Di particolare interesse la conferenza di Boros, docente all’università di Padova, che da anni studia gli antichi rituali funerari ungheresi. Si tratta, anzi si trattava - dato che le innovazioni tecnologiche e i cambiamenti sociali della fine del secolo scorso ne hanno indotto la scomparsa – di rituali comunitari che aiutavano la famiglia del defunto ad elaborare il lutto.
Boros ha effettuato ricerche, tra l’altro, sui rituali calvinisti  - ma di origine pagana - del villaggio di Szatmárcseke (abbrev. Cseke), al confine con l’Ucraina. Un rituale connesso a un simbolo tombale unico al mondo. Si tratta del csónak alakú fejfa, “colonnetta (lett. albero di testa) a forma di barca”. Nei cimiteri ungheresi sono diffuse svariate tipologie di fejfa, poste in cima al tumulo. La particolarità di quelle di Cseke è il sommarsi di una triplice simbologia: quella dell’albero, quella antropomorfa e quella della barca. La colonnetta è scolpita da un unico tronco di quercia ed è alta 3 metri (un metro va sottoterra) e 70 cm di diametro, e si distingue in tre parti: testa, torso, piede, oltre alla pagina scritta (epitaffio). Boros sottolinea come la professionalizzazione del sistema funerario, con la scomparsa dei rituali comunitari, ha lasciato le famiglie sole di fronte alla morte.

domenica 3 novembre 2013

Proverbio/detto ungherese del mese (1007).

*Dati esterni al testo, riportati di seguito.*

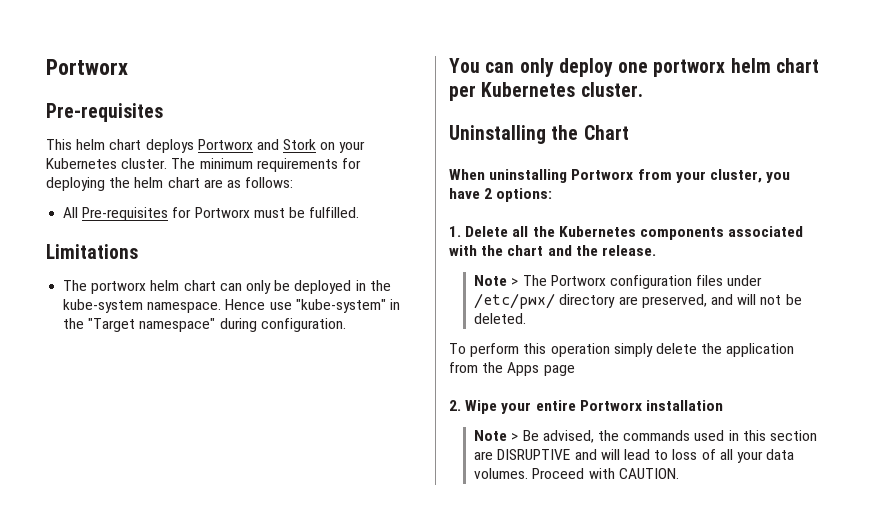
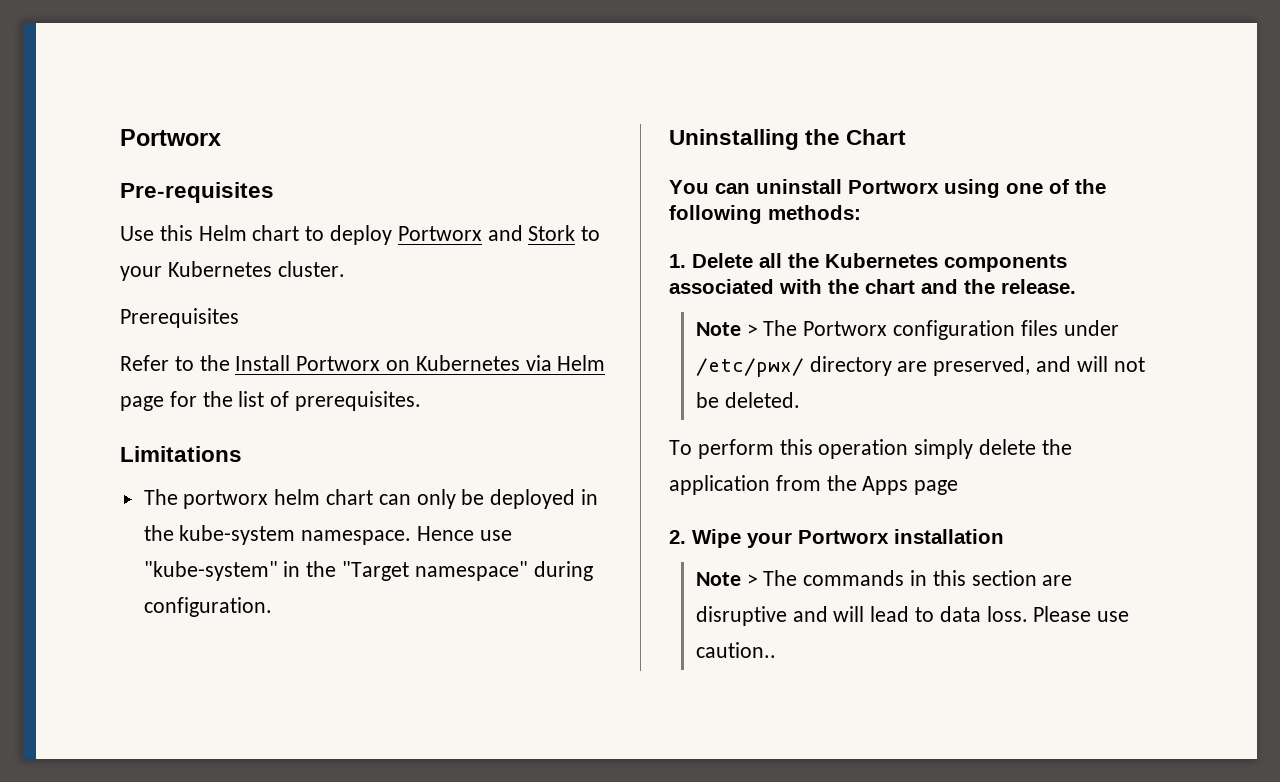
[46,139,194,153] This helm chart deploys -> [120,225,393,245] Use this Helm chart to deploy
[320,142,336,150] on -> [581,226,601,241] to
[171,158,361,172] [46,177,294,191] [63,207,360,221] The minimum requirements for deploying the helm chart are as follows: // All Pre-requisites for Portworx must be fulfilled. -> [120,308,239,328] [120,355,606,371] [120,391,422,411] // Prerequisites // Refer to the Install Portworx on Kubernetes via Helm page for the list of prerequisites.
[449,58,819,77] [449,82,643,101] [449,125,629,144] [449,169,791,183] [449,188,553,202] You can only deploy one portworx helm chart per Kubernetes cluster. // Uninstalling the Chart // When uninstalling Portworx from your cluster, you have 2 options: -> [669,129,907,150] [669,179,1106,198] [669,205,861,224] Uninstalling the Chart // You can uninstall Portworx using one of the following methods:
[535,400,576,411] entire -> (792, 540) none
[522,430,725,443] Be advised, the commands used -> [763,570,905,586] The commands
[497,449,571,460] DISRUPTIVE -> [695,606,787,626] disruptive
[672,449,795,463] [474,468,679,479] loss of all your data volumes. Proceed with CAUTION. -> [939,606,1130,622] [695,642,776,658] data loss. Please use caution..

Addig nem úszik a kutya, míg farkát nem éri a víz  (Il cane non nuota finché l’acqua non tocca la sua coda) è il 1007 proverbio ungherese che traduco in italiano.
Corrisponde al nostro “Quando l’acqua arriva alla gola, tutti imparano a nuotare”. Il Giusti, nel suo Dizionario dei proverbi italiani, ne raccoglie anche un più sboccato: “Quando l’acqua tocca il culo s’impara a nuotare”.
Siamo dunque nel campo dei proverbi classificabili sotto la voce “bisogno/necessità”. Altri proverbi italiani analoghi sono: la necessità aguzza l’ingegno; fare di necessità virtù. Gli equivalenti ungheresi (compresi nella mia raccolta) sono rispettivamente: a szükség találékonnyá tesz; a szükségből erényt csinál.
In definitiva, il Giusti rileva che: "Il bisogno fa l'uomo bravo (o ingegnoso).

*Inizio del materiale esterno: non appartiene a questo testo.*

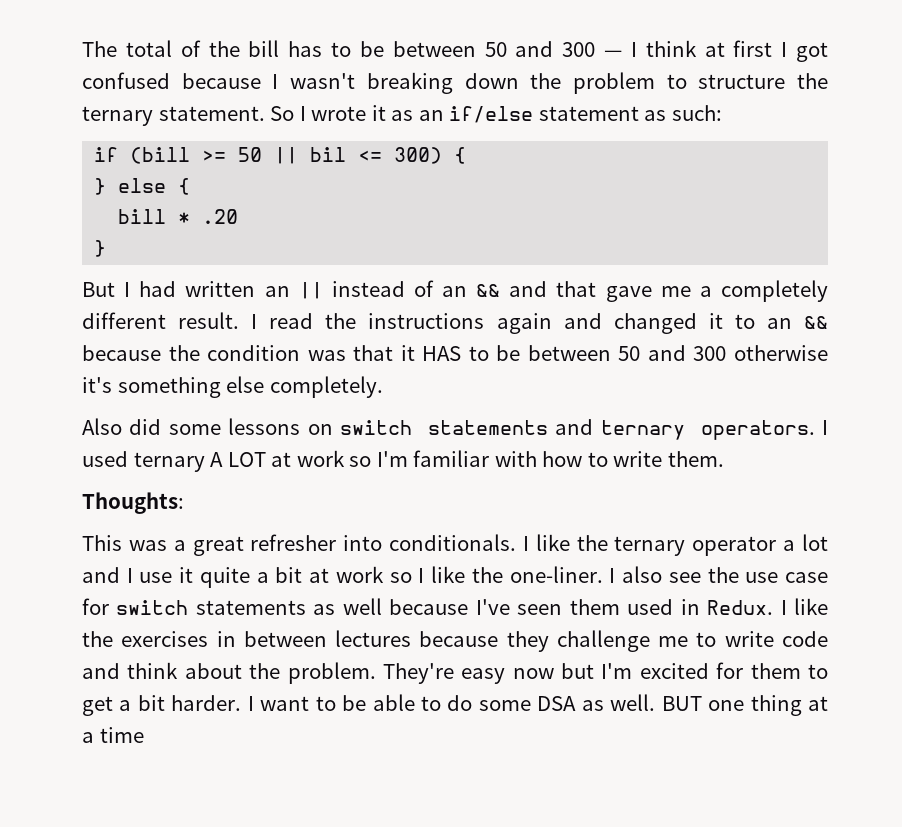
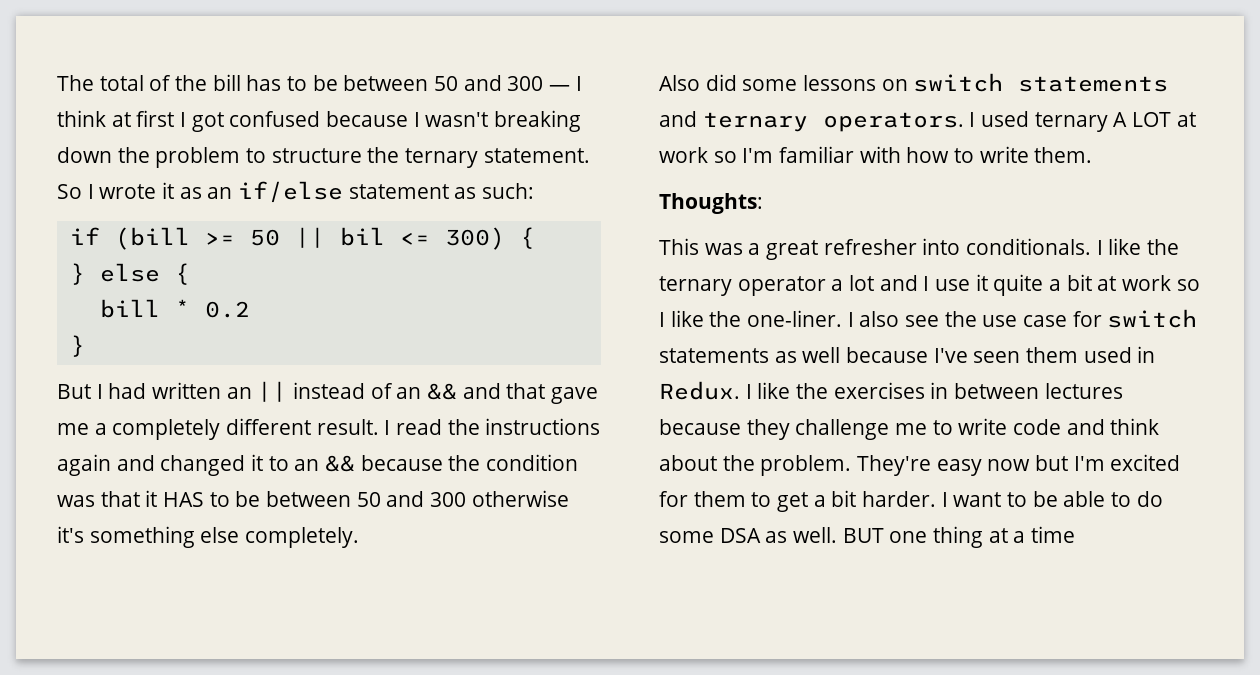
[202,209,239,224] .20 -> [204,301,250,318] 0.2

Insomma, gli uomini avrebbero bisogno di arrivare alle condizioni estreme per dare il meglio di sé.
Lo rilevava già Niccolò Machiavelli (1469-1527): “Gli uomini non operano mai nulla bene, se non per necessità”.
E il politico africano Abba Eban (1915-2002) estendeva l’insegnamento ai popoli: “La storia insegna che gli uomini e le nazioni si comportano saggiamente solo quando hanno esaurito ogni altra alternativa”.
C’è chi però, fraintendendo il rapporto causa/effetto, ha pensato che “mettere” l’uomo in condizioni estreme consente di ottenere il bene. È nato così il motto: “tanto peggio, tanto meglio”, che però s’è rivelato bugiardo e ha causato solo limitazioni (insopportabili) della “libertà di scelta”.